## [WHAT NEEDS TO BE DONE]
Instruction for the entries that follow: retype exactly the lines from the line with "mode, and simulation mode." to the line with "- You can go", both included, and omit all others.

*** Opening of PROVIDED INFORMATION ***

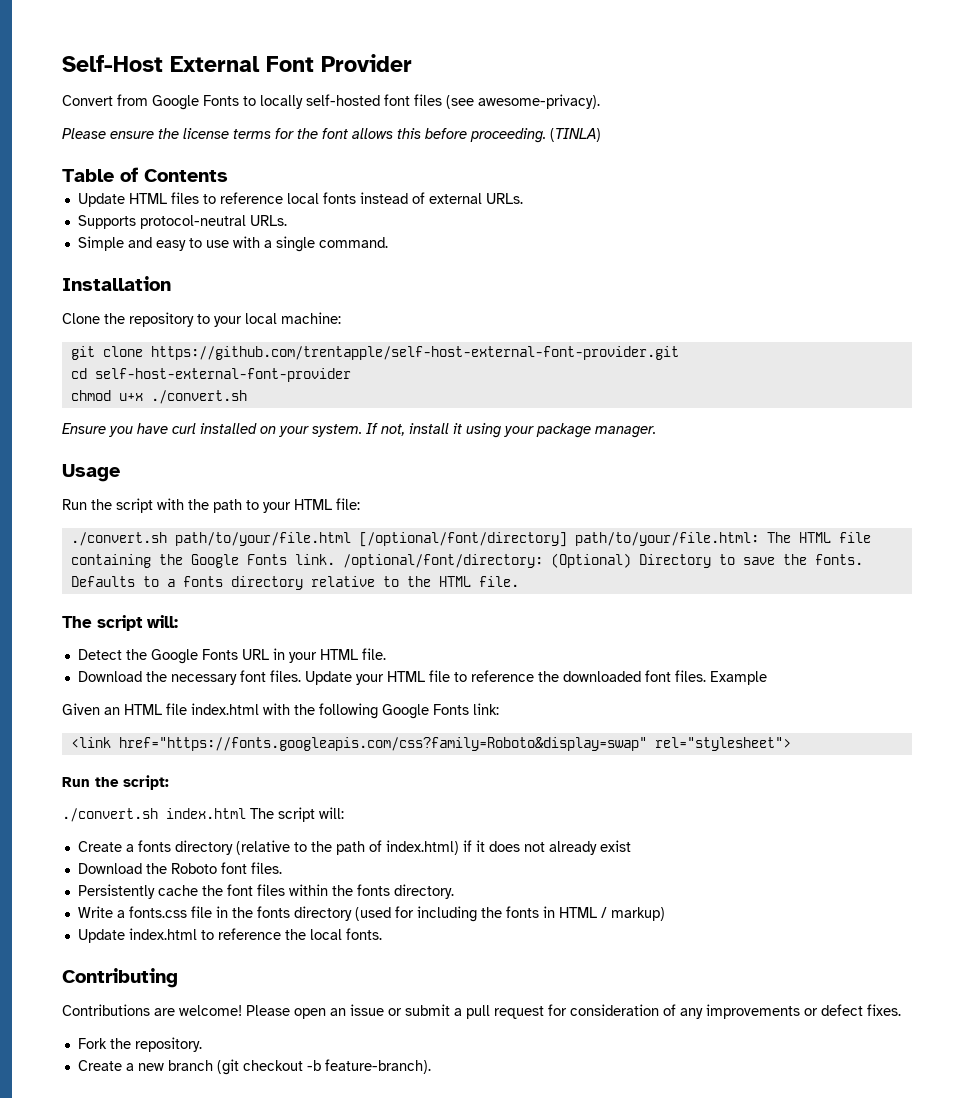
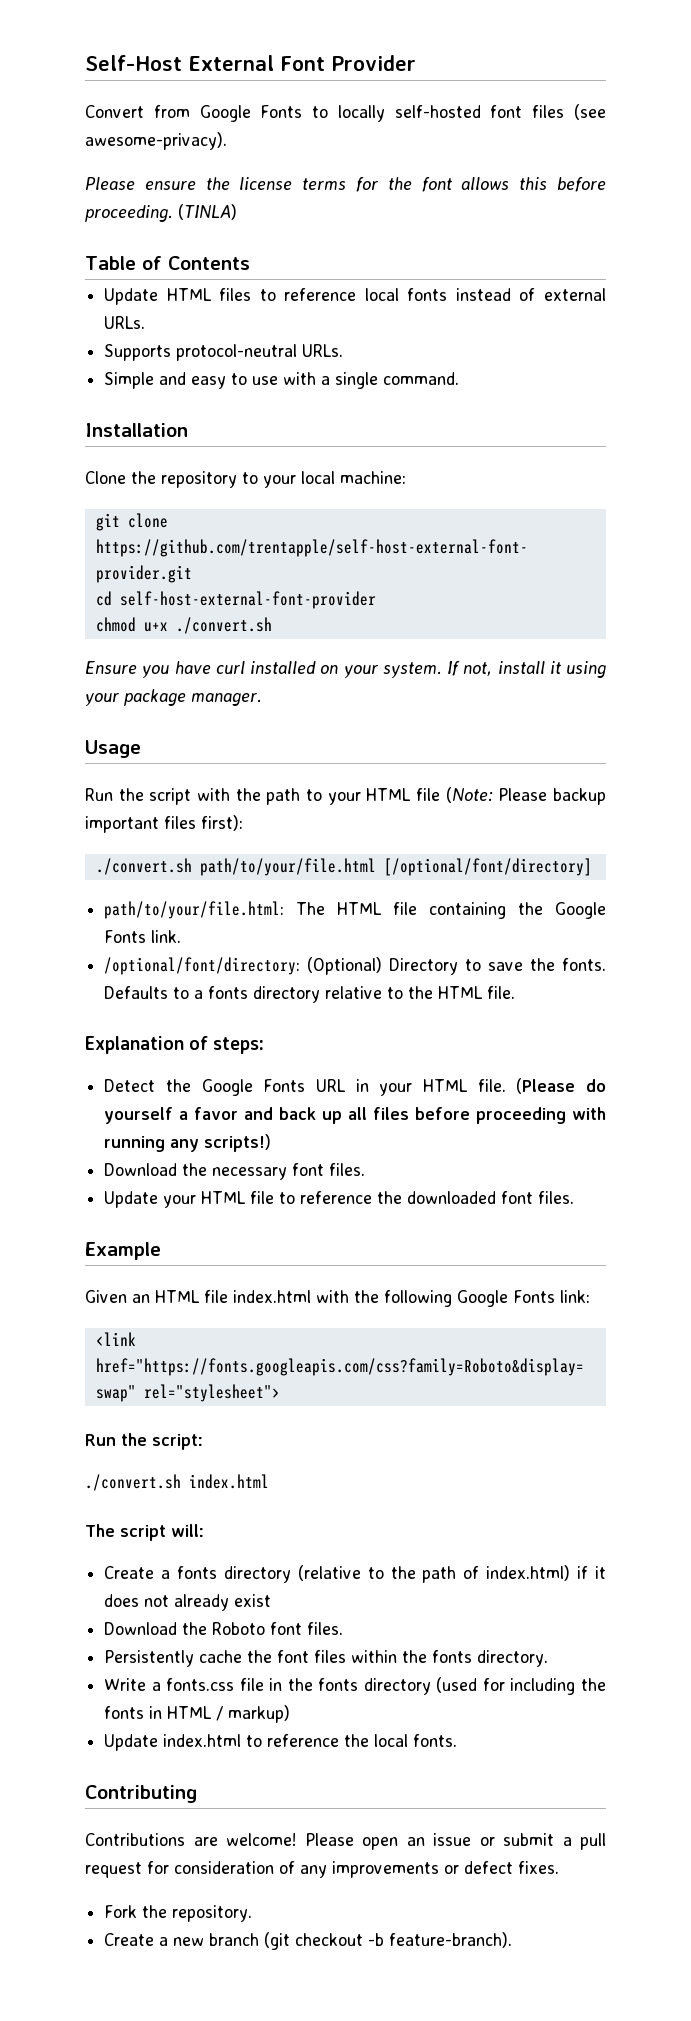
- Run the script with the path to your HTML file:
+ Run the script with the path to your HTML file (Note: Please backup important files first):
- ./convert.sh path/to/your/file.html [/optional/font/directory] path/to/your/file.html: The HTML file containing the Google Fonts link. /optional/font/directory: (Optional) Directory to save the fonts.
+ ./convert.sh path/to/your/file.html [/optional/font/directory]
+ path/to/your/file.html: The HTML file containing the Google Fonts link.
+ /optional/font/directory: (Optional) Directory to save the fonts.
  Defaults to a fonts directory relative to the HTML file.
- The script will:
+ Explanation of steps:
+ (Please do yourself a favor and back up all files before proceeding with running any scripts!)
- Download the necessary font files. Update your HTML file to reference the downloaded font files. Example
+ Download the necessary font files.
+ Update your HTML file to reference the downloaded font files.
+ Example
- ./convert.sh index.html The script will:
+ ./convert.sh index.html
+ The script will:

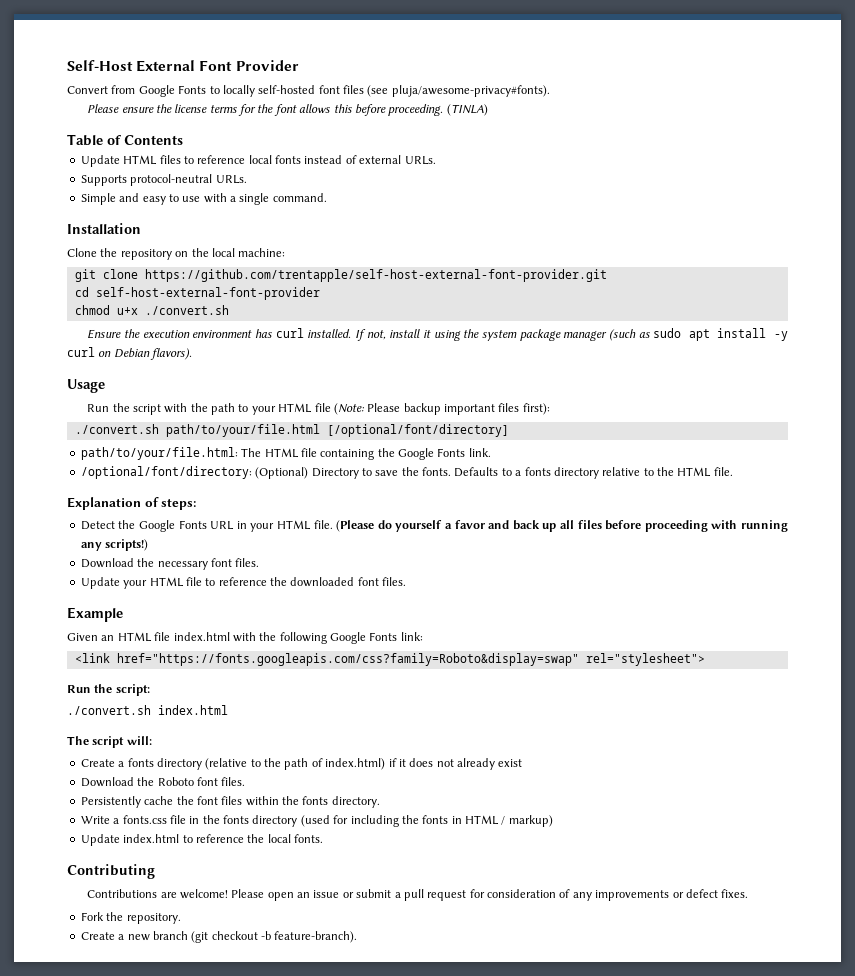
- Convert from Google Fonts to locally self-hosted font files (see awesome-privacy).
+ Convert from Google Fonts to locally self-hosted font files (see pluja/awesome-privacy#fonts).
- Clone the repository to your local machine:
+ Clone the repository on the local machine:
- Ensure you have curl installed on your system.
+ Ensure the execution environment has curl installed.
- If not, install it using your package manager.
+ If not, install it using the system package manager (such as sudo apt install -y curl on Debian flavors).

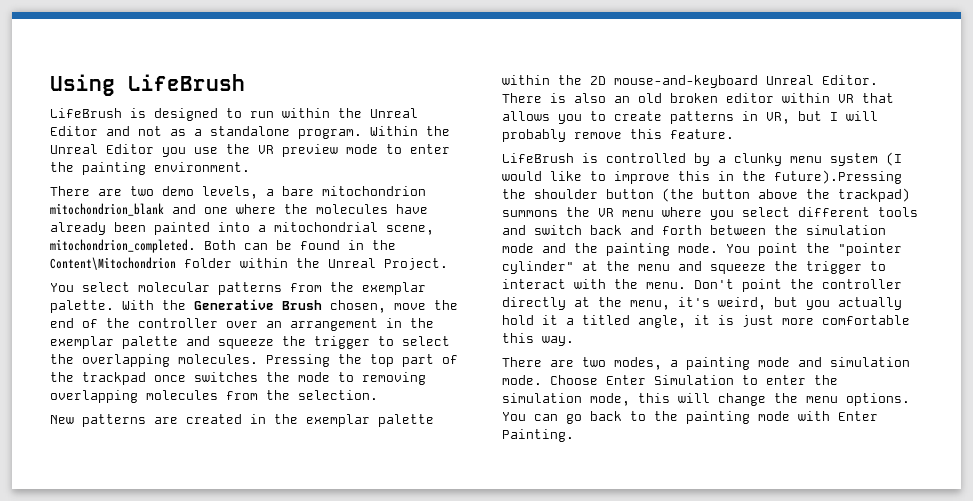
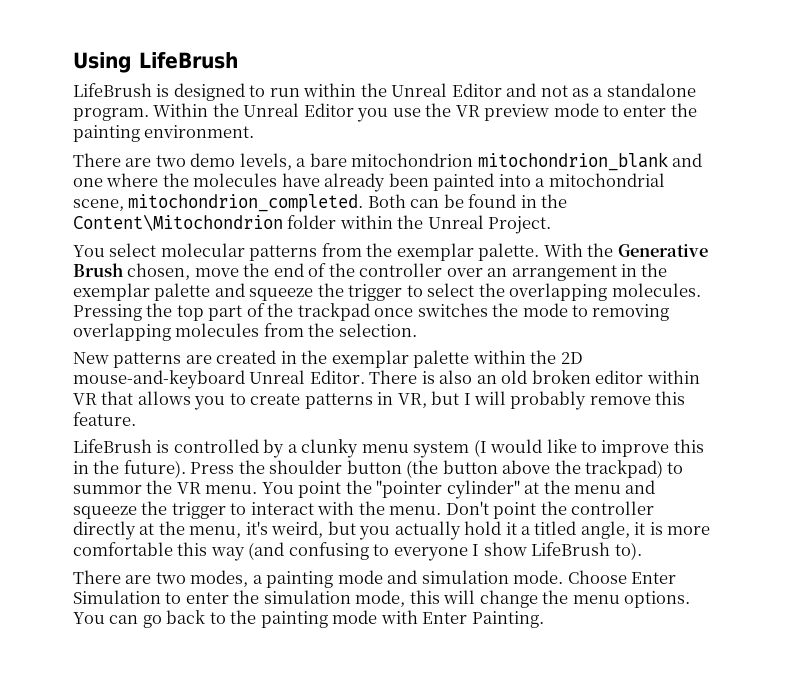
- LifeBrush is controlled by a clunky menu system (I would like to improve this in the future).Pressing the shoulder button (the button above the trackpad) summons the VR menu where you select different tools and switch back and forth between the simulation mode and the painting mode.
+ LifeBrush is controlled by a clunky menu system (I would like to improve this in the future). Press the shoulder button (the button above the trackpad) to summor the VR menu.
- Don't point the controller directly at the menu, it's weird, but you actually hold it a titled angle, it is just more comfortable this way.
+ Don't point the controller directly at the menu, it's weird, but you actually hold it a titled angle, it is more comfortable this way (and confusing to everyone I show LifeBrush to).

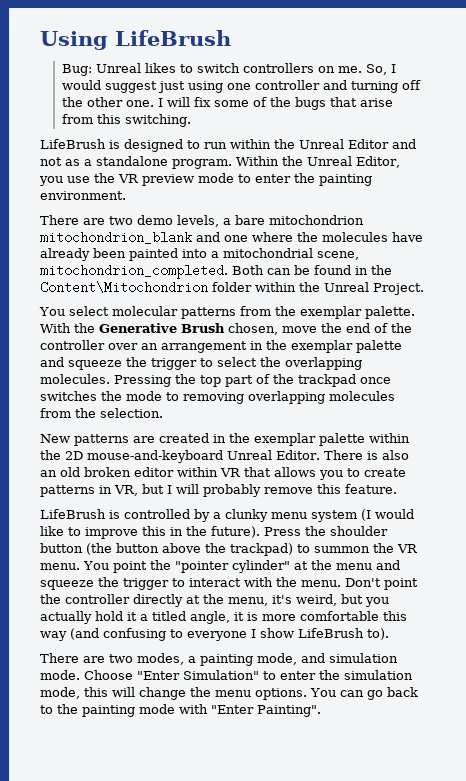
+ Bug: Unreal likes to switch controllers on me. So, I would suggest just using one controller and turning off the other one. I will fix some of the bugs that arise from this switching.
- Within the Unreal Editor you use the VR preview mode to enter the painting environment.
+ Within the Unreal Editor, you use the VR preview mode to enter the painting environment.
- Press the shoulder button (the button above the trackpad) to summor the VR menu.
+ Press the shoulder button (the button above the trackpad) to summon the VR menu.
- There are two modes, a painting mode and simulation mode.
+ There are two modes, a painting mode, and simulation mode.
- Choose Enter Simulation to enter the simulation mode, this will change the menu options.
+ Choose "Enter Simulation" to enter the simulation mode, this will change the menu options.
- You can go back to the painting mode with Enter Painting.
+ You can go back to the painting mode with "Enter Painting".

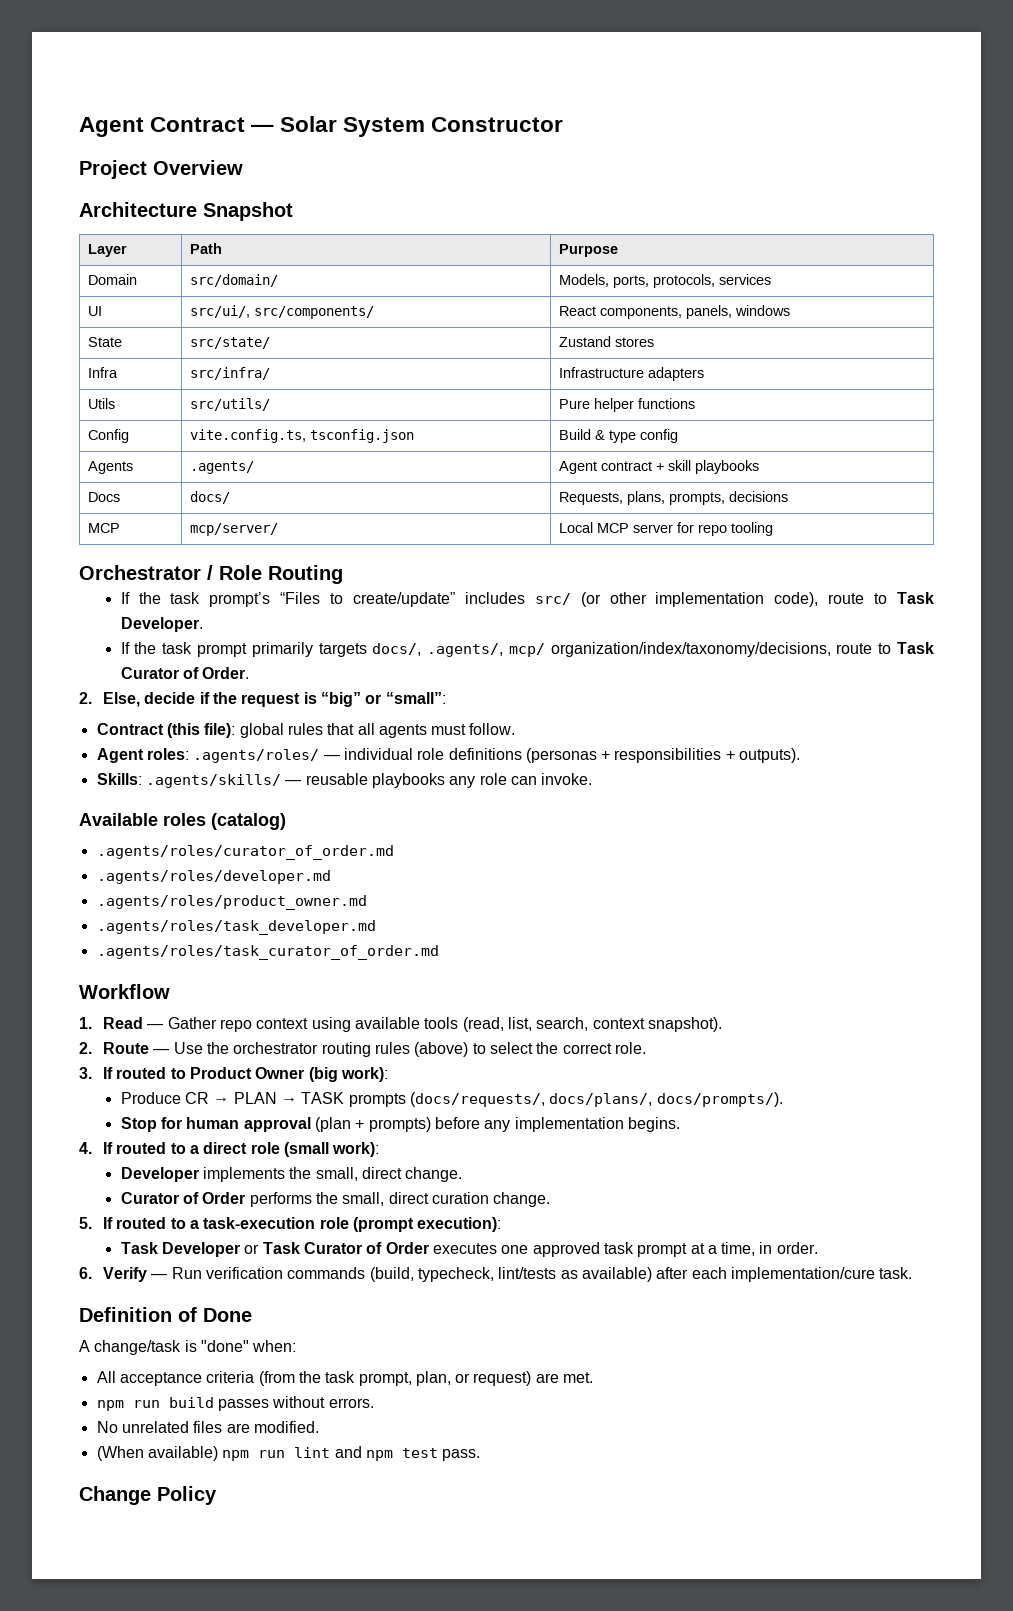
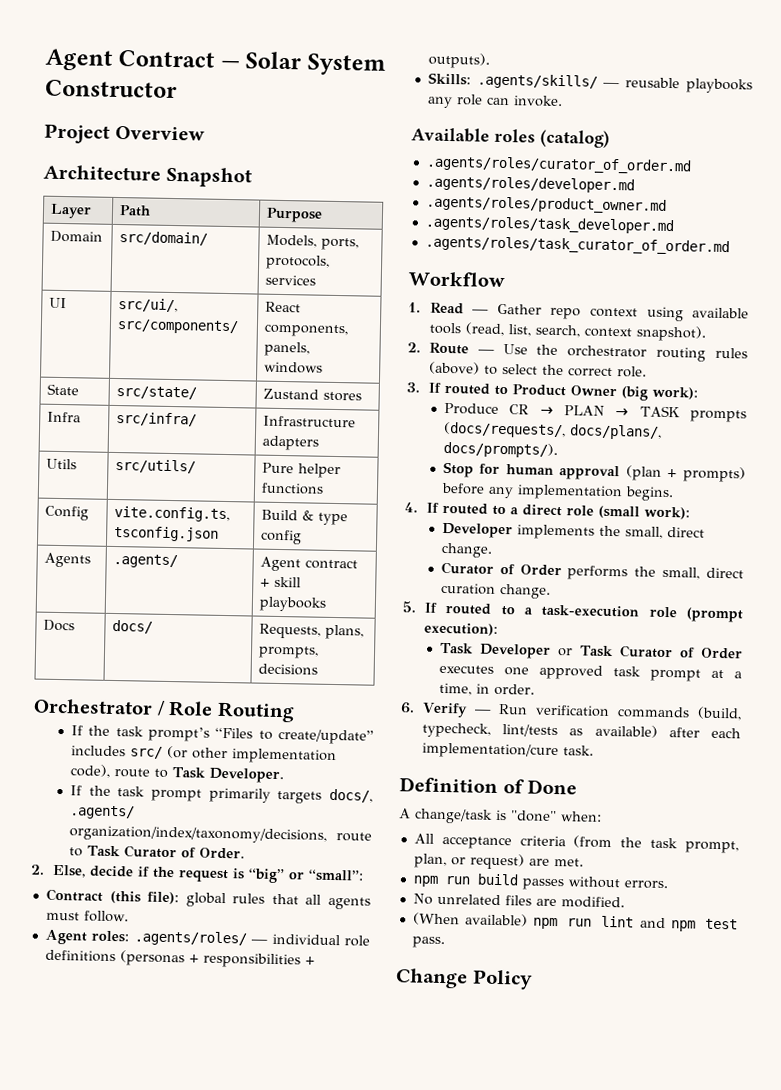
- MCP | mcp/server/ | Local MCP server for repo tooling
- If the task prompt primarily targets docs/, .agents/, mcp/ organization/index/taxonomy/decisions, route to Task Curator of Order.
+ If the task prompt primarily targets docs/, .agents/ organization/index/taxonomy/decisions, route to Task Curator of Order.

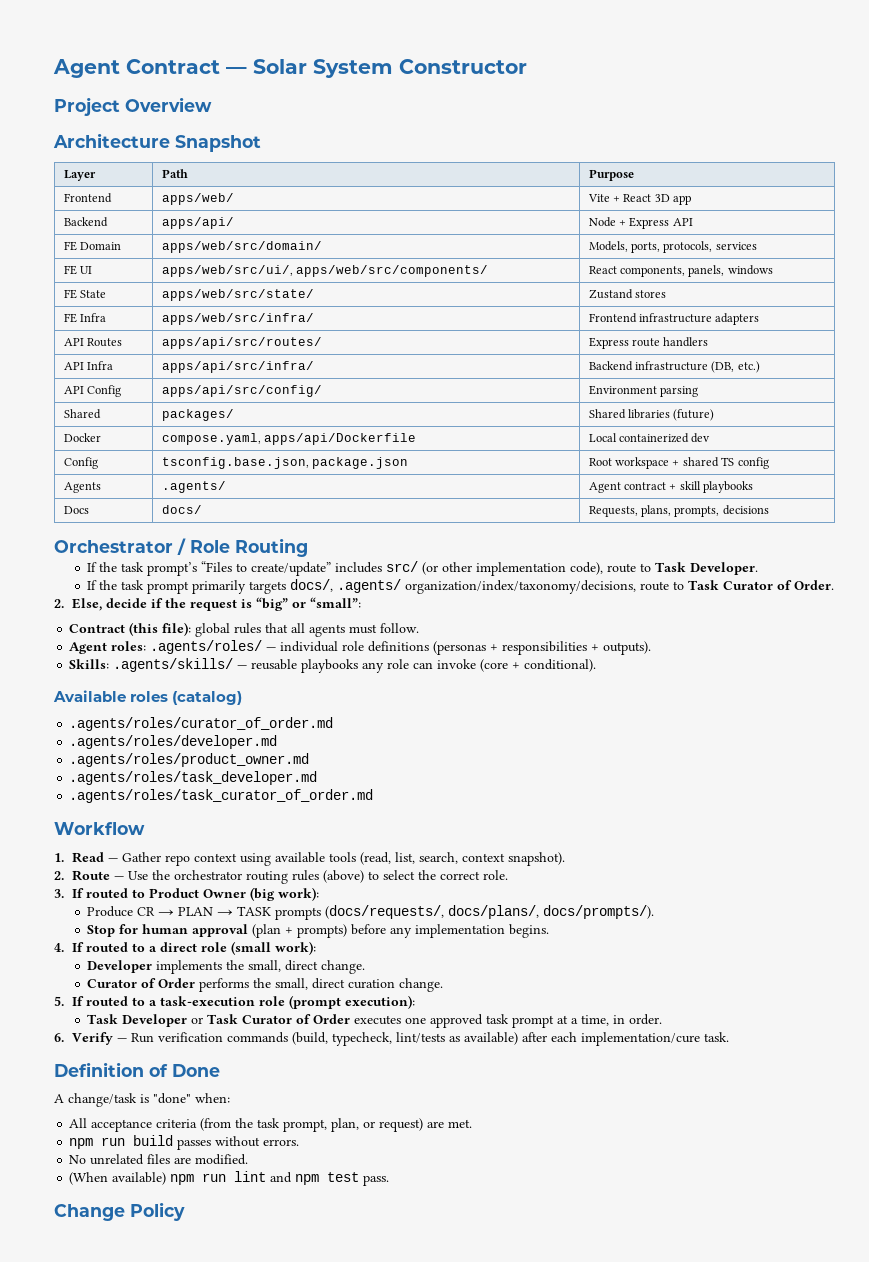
- Domain | src/domain/ | Models, ports, protocols, services
+ Frontend | apps/web/ | Vite + React 3D app
+ Backend | apps/api/ | Node + Express API
+ FE Domain | apps/web/src/domain/ | Models, ports, protocols, services
- UI | src/ui/, src/components/ | React components, panels, windows
+ FE UI | apps/web/src/ui/, apps/web/src/components/ | React components, panels, windows
- State | src/state/ | Zustand stores
+ FE State | apps/web/src/state/ | Zustand stores
- Infra | src/infra/ | Infrastructure adapters
- Utils | src/utils/ | Pure helper functions
- Config | vite.config.ts, tsconfig.json | Build & type config
+ FE Infra | apps/web/src/infra/ | Frontend infrastructure adapters
+ API Routes | apps/api/src/routes/ | Express route handlers
+ API Infra | apps/api/src/infra/ | Backend infrastructure (DB, etc.)
+ API Config | apps/api/src/config/ | Environment parsing
+ Shared | packages/ | Shared libraries (future)
+ Docker | compose.yaml, apps/api/Dockerfile | Local containerized dev
+ Config | tsconfig.base.json, package.json | Root workspace + shared TS config
- Skills: .agents/skills/ — reusable playbooks any role can invoke.
+ Skills: .agents/skills/ — reusable playbooks any role can invoke (core + conditional).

*** Close of PROVIDED INFORMATION ***

## [SOLUTION FOR THIS TASK]
+ There are two modes, a painting mode, and simulation mode.
- Choose Enter Simulation to enter the simulation mode, this will change the menu options.
+ Choose "Enter Simulation" to enter the simulation mode, this will change the menu options.
- You can go back to the painting mode with Enter Painting.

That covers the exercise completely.